Prompt: From the listing below, give again exactly the lines from the line with "none -> <div>Marfil</div>" to the line with "font-weight: bold ->", ends included, without any pictures.

::: Input material :::

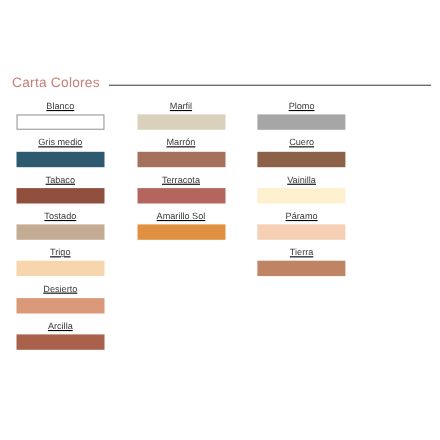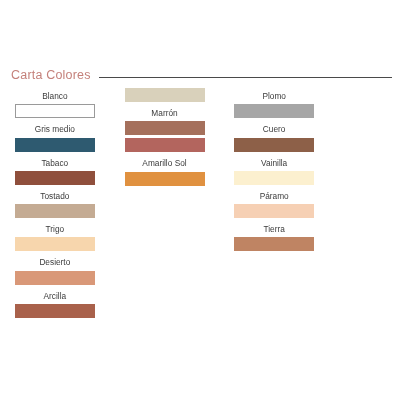"Blanco" .columns { text-decoration: none -> underline }
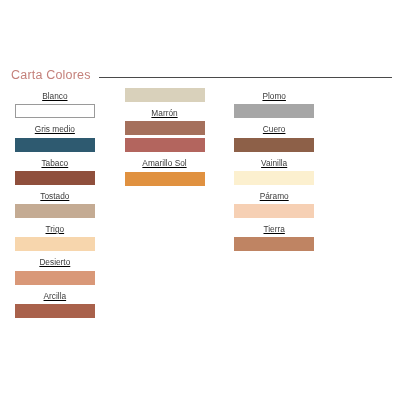"Marfil" div.swatch-label { html: none -> <div>Marfil</div> }
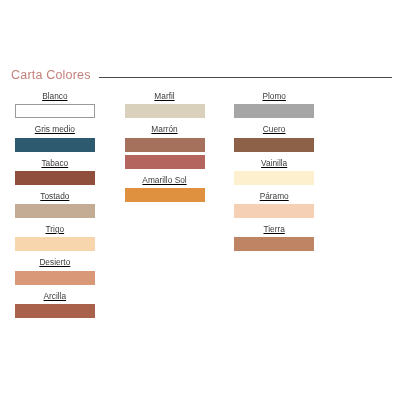"Terracota" div.swatch-label { html: none -> <div>Terracota</div> }
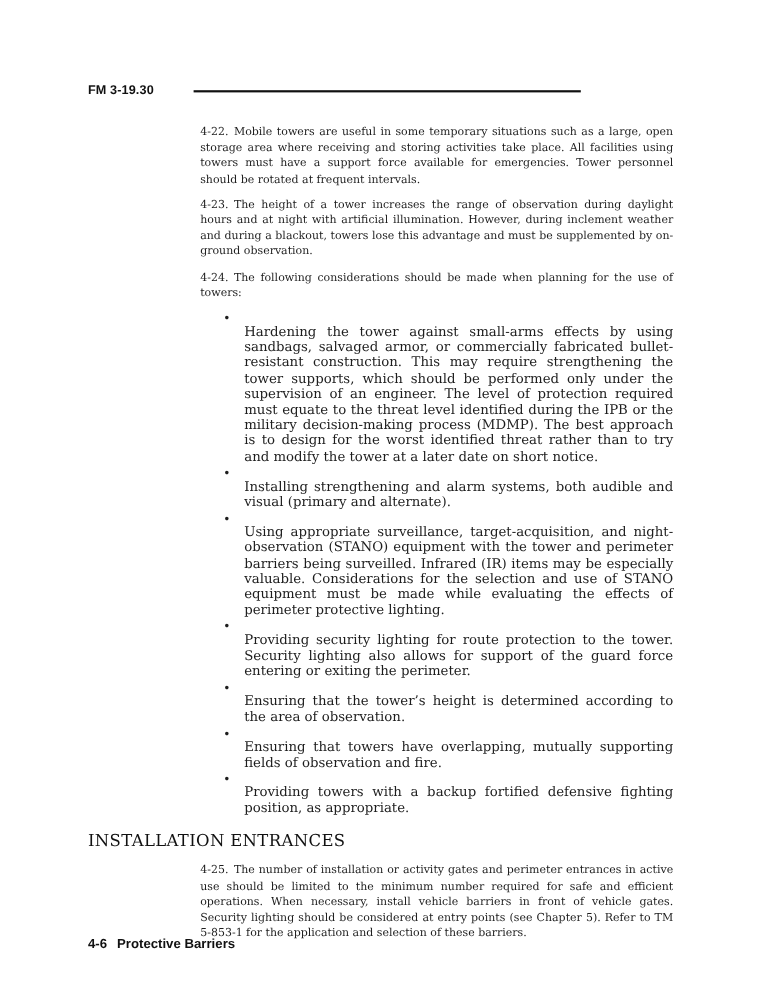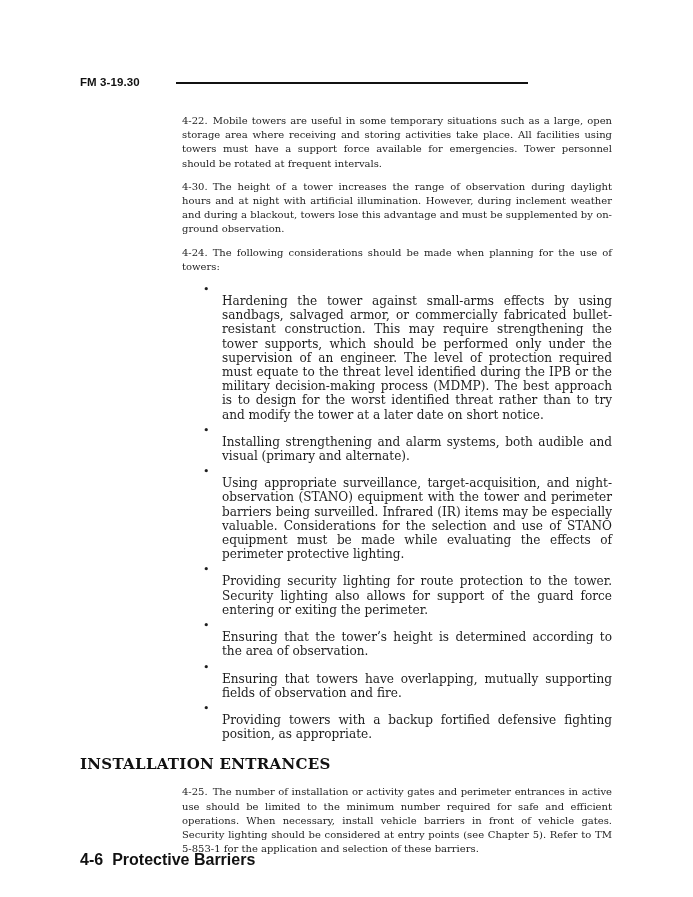"4-30. The height of a" p.para { text: 4-30 -> 4-23 }
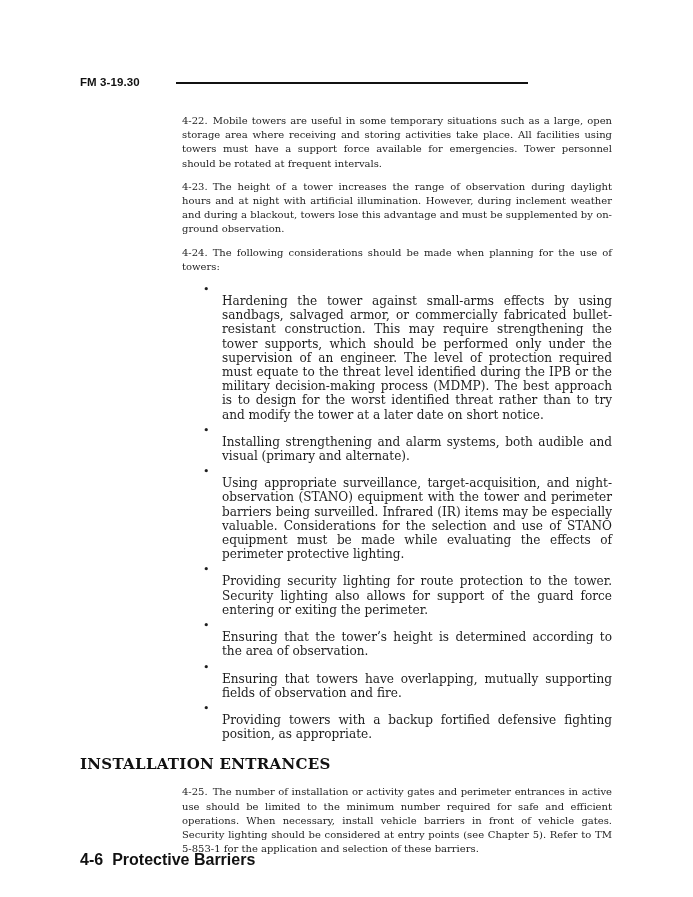"INSTALLATION ENTRANCES" .section-heading { font-weight: bold -> normal }
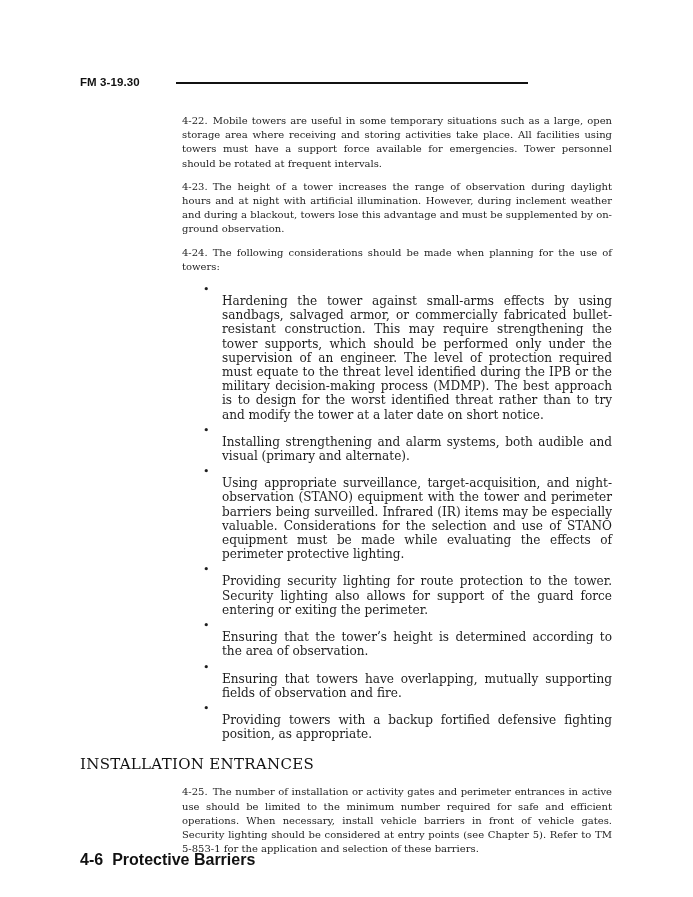"4-6 Protective Barriers" .footer { font-size: 16px -> 12px }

:::

Task result:
"Marfil" div.swatch-label { html: none -> <div>Marfil</div> }
"Terracota" div.swatch-label { html: none -> <div>Terracota</div> }
"4-30. The height of a" p.para { text: 4-30 -> 4-23 }
"INSTALLATION ENTRANCES" .section-heading { font-weight: bold -> normal }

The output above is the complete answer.